6) CPAN modules aren't used that heavily and can have bugs that would be caught in wider used modules. (e.g. the AWS EC2::* modules don't page results from AWS so results sets can be incomplete, whereas the wider used boto lib works correctly and is better maintained.)

7) Perl devs don't think twice about shelling out to an external binary (that may or may not be installed)

8) Even if regexs are not needed, inevitably the perl dev will use them since that's the perl hammer, and it's hard to know what the intention is with regexes or what the source data even looks like

9) You have to manually include the DataDumper package to debug data structs

10) You have to manually enable warnings and strict check, it's not on by default.

Anyhow, I think we've made a lot of progress since the 1990s. :)

[eCa]

A few comments:

* It is often recommended to use cpanminus[1] instead of the CPAN.pm module.

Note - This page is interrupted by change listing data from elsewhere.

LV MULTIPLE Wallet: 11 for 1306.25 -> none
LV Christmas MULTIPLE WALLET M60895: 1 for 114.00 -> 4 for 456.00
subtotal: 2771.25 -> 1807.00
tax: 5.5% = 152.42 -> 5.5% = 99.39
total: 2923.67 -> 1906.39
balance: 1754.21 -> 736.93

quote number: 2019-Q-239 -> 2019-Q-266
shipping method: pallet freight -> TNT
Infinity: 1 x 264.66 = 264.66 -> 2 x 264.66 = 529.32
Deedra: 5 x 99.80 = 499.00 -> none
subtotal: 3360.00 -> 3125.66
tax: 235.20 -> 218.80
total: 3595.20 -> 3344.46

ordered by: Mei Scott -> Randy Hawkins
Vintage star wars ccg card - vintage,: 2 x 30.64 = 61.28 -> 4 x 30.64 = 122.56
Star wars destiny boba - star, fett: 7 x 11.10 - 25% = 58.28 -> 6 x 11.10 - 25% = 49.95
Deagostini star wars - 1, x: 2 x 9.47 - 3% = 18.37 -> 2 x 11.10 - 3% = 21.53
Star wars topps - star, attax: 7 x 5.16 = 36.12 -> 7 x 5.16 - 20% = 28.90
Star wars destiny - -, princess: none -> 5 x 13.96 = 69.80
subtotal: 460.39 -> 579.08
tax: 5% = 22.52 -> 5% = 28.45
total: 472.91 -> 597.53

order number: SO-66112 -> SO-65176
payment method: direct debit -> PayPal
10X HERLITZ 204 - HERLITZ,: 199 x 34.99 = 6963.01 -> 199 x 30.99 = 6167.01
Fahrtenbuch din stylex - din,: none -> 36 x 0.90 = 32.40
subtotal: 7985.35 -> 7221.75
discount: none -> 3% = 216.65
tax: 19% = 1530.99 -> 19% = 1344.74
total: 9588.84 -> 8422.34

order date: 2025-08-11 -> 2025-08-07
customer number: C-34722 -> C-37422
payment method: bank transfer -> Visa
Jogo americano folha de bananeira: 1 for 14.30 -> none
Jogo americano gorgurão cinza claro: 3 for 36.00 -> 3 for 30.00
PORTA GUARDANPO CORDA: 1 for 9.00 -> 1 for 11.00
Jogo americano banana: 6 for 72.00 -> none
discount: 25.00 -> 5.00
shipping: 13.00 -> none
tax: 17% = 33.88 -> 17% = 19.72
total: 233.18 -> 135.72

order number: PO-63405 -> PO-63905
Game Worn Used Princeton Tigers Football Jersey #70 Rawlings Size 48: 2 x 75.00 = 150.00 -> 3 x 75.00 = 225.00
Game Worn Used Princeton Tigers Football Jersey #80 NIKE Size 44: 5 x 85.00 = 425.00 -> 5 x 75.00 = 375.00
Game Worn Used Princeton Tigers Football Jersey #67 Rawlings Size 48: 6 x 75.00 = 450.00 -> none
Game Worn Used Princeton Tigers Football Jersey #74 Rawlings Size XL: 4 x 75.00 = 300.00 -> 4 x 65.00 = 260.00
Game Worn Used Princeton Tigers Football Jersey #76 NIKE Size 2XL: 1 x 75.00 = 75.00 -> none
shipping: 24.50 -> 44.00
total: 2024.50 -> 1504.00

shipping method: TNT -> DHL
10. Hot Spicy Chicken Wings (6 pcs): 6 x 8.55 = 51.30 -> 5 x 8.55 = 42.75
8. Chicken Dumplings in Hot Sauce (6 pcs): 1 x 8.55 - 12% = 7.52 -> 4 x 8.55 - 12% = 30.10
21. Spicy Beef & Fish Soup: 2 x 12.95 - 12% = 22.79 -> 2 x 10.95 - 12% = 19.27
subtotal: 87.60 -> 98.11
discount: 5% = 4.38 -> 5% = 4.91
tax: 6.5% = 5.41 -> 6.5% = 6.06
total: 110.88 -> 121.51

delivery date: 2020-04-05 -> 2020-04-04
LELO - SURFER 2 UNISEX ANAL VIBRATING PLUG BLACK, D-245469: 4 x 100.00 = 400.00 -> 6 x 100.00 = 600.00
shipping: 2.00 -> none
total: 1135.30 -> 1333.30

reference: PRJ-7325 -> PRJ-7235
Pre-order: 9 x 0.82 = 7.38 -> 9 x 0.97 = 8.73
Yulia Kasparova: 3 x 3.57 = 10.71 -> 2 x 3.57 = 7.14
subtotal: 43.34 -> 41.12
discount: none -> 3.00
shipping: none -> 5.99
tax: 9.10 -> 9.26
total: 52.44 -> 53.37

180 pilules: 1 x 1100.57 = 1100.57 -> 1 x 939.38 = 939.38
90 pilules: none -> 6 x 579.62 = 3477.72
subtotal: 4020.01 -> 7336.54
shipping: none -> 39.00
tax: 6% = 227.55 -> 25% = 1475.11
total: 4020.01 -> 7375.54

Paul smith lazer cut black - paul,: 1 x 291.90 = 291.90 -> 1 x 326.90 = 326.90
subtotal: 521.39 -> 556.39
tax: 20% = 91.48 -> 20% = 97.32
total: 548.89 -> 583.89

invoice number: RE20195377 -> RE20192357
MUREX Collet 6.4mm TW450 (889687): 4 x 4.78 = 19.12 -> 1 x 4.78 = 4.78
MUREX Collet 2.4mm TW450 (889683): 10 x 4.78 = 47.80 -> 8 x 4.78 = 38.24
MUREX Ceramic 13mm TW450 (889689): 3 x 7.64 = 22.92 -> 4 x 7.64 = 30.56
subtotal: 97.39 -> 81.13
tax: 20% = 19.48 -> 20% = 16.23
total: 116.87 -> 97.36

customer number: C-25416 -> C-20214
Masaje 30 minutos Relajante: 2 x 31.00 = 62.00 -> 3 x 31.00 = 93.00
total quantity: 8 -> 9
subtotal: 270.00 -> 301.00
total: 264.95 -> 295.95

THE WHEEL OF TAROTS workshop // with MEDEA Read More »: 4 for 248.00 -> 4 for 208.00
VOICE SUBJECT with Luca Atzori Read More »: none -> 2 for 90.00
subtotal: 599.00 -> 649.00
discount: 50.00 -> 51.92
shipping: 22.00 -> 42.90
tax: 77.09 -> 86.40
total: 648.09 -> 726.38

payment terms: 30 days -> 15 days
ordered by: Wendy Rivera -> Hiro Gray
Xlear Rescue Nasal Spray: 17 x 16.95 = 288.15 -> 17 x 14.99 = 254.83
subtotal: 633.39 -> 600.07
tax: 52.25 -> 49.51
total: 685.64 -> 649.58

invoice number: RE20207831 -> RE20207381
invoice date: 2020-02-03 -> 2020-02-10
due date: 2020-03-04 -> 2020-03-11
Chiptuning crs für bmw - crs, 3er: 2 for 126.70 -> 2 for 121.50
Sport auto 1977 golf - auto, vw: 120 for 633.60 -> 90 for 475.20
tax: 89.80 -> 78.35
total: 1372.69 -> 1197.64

But it is up to the distribution you try to install to declare it's dependencies correctly. Not doing that is a bug.

* If you use cpanminus you can use the --notest flag to skip tests. But tests are a feature.

* Software have bugs. Reporting them when they are found is how software get less bugs.

* Cpan distributions should not[2] use external binaries (and exceptions should be clearly documented and motivated).

* The ease of use of regexes in Perl is not an argument for not documenting them (and in this case) the document format they are meant to parse.

* There are several different data dumpers. No assumption on the user's preference is made.

* If you use a newer Perl (5.12+) you get strict enabled automatically[3], and also (depending on which version your code requires) some new features. Due to backwards compatibility it is not possible for newer Perls to enable strict or warnings implicitly.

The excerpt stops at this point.